Restés seuls face à Carlos, nous nous regardons. Je ne sais pas à quoi elle pense, bien sûr, mais moi je me dis que je devrais parler à ce gars de ce que je cherche ici, je trouve cette rencontre suffisamment incongrue pour ça.

Elle ne doit pas être loin de penser la même chose, parce qu'elle annonce immédiatement :

« Nous sommes venus dans le désert pour essayer de voir les extraterrestres.

- Ah bon ? Tous ? »

Il se rigole encore, mais il ne semble pas surpris. Léti acquiesce, sans se donner la peine de répondre. Elle laisse faire le temps, attend de voir ce qui va tomber. Je suis d'un coup plus intéressé par la tournure que prend la discussion. L'air mystérieux et ironique de ce gars m'étonne. Il est évident qu'il s'amuse de la situation, mais je sens qu'il n'y a pas que de la moquerie dans son attitude, c'est comme s'il s'attendait à tout ce que nous disons, comme s'il avait quelque chose à nous transmettre et attendait le bon moment. Stimulé, je prends la parole flottante.

« Oui, nous voulions venir dans un endroit inhabité pour essayer de voir quelque chose. Nous devons… Enfin je dois chercher à voir des extraterrestres.

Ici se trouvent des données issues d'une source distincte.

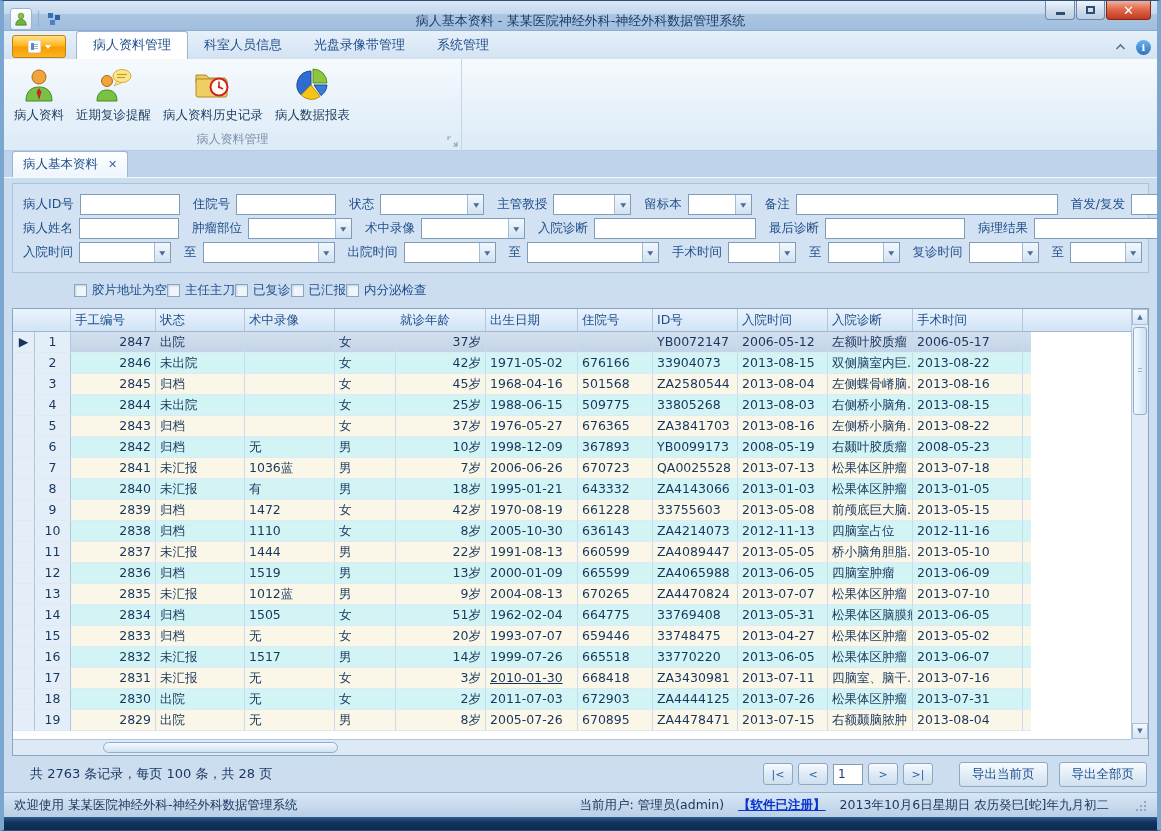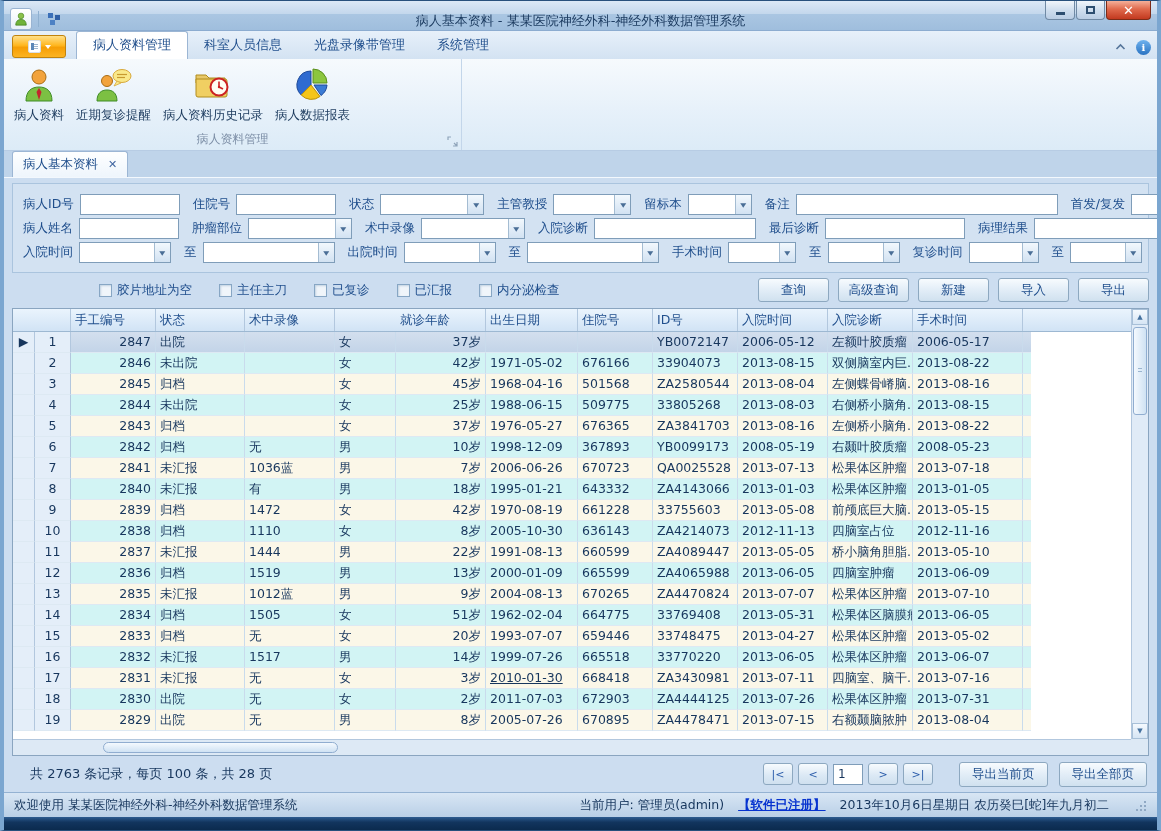--- a/index.html
+++ b/index.html
@@ -66,7 +66,7 @@
   .cbtn::after{content:"▼";font-size:6px;color:#4a6e96;transform:scaleX(1.3);}
   
   .toolbar-row{flex:0 0 34px;display:flex;align-items:center;}
-  #checkboxes{display:flex;gap:27px;margin-left:87px;}
+  #checkboxes{display:flex;margin-left:62px;}
   .cbwrap{display:flex;align-items:center;gap:5px;}
   .cbox{width:13px;height:13px;background:#f0f5fa;border:1px solid #87a6c4;box-shadow:inset 1px 1px 2px #c2d2e2;}
   .cblabel{font-size:12.5px;color:#1f4e8c;}

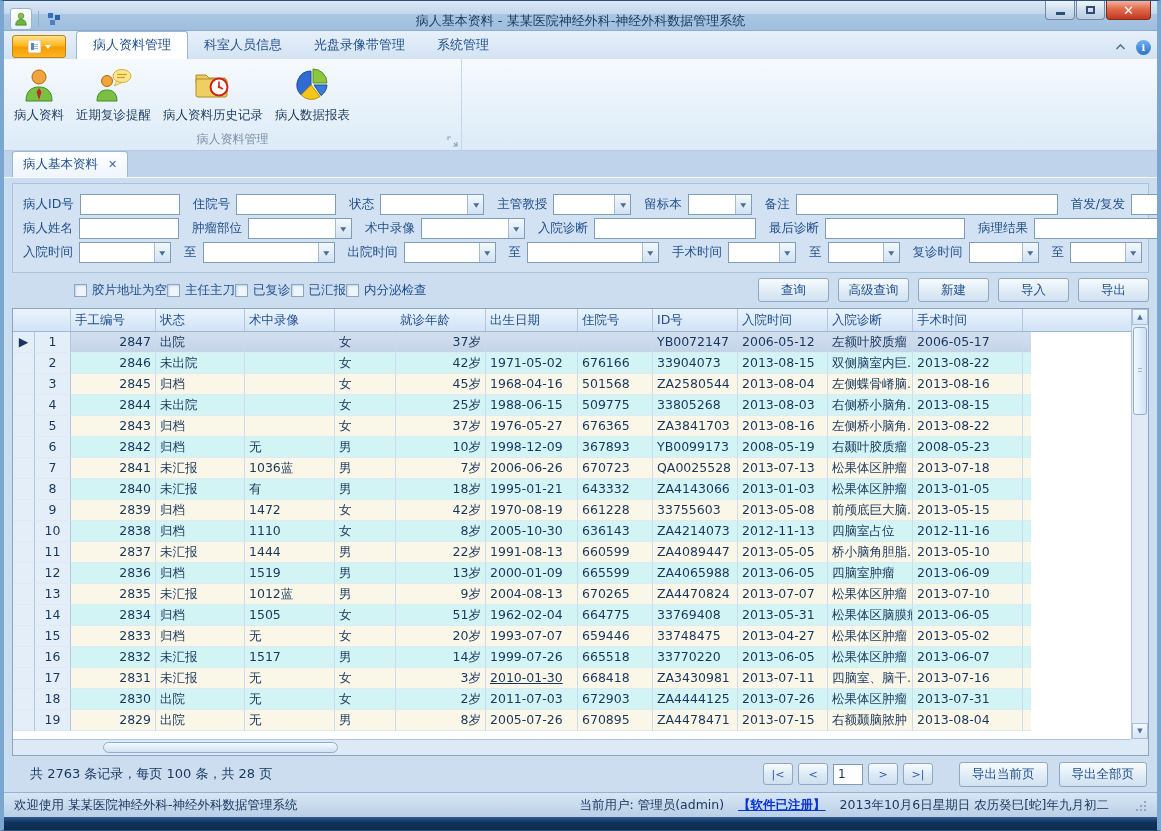--- a/index.html
+++ b/index.html
@@ -407,13 +407,6 @@
             <span class="cblabel">内分泌检查</span>
           </label>
         </div>
-      <div id="action-buttons">
-          <button class="abtn">查询</button>
-          <button class="abtn">高级查询</button>
-          <button class="abtn">新建</button>
-          <button class="abtn">导入</button>
-          <button class="abtn">导出</button>
-        </div>
     </div>
 
     <div class="grid">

- Le désert est vaste, il y a plein d'endroits inhabités dans le coin ! »

Je me sens un peu confus. C'est vrai que venir ici ou ailleurs… C'est un peu ridicule. Le désert d'Atacama est immense, effectivement, j'y pensais cet après-midi même.

« Ben, c'était juste une idée comme ça, je ne savais pas quoi faire de mieux.

- Dans ce cas, tu as bien fait, quand on ne sait pas quoi faire, il faut tout de même faire quelque chose, pour donner l'occasion au destin d'intervenir. »

Oui, c'est exactement ça, c'est ce que je me suis dit, dans des termes un peu plus confus, mais c'est bien ça.

Je n'ai rien à répondre, j'attends bêtement qu'il reprenne la conversation, ou que Léti vienne à mon secours, mais elle est aussi tétanisée que moi. Il comprend et relance.

« Et pourquoi me dites-vous tout ça ? Vous croyez que je peux vous aider ? Vous croyez peut-être que je suis un extraterrestre moi-même ? »

Ce n'était pas la meilleure chose à dire pour relancer la conversation. Un instant je crois qu'il va s'énerver, qu'il va sortir un flingue et nous étaler là. Je regarde Léti en regrettant de n'avoir pas pu entrer dans son duvet avant de mourir. Mais il rigole à nouveau de nos airs ahuris, puis il reprend.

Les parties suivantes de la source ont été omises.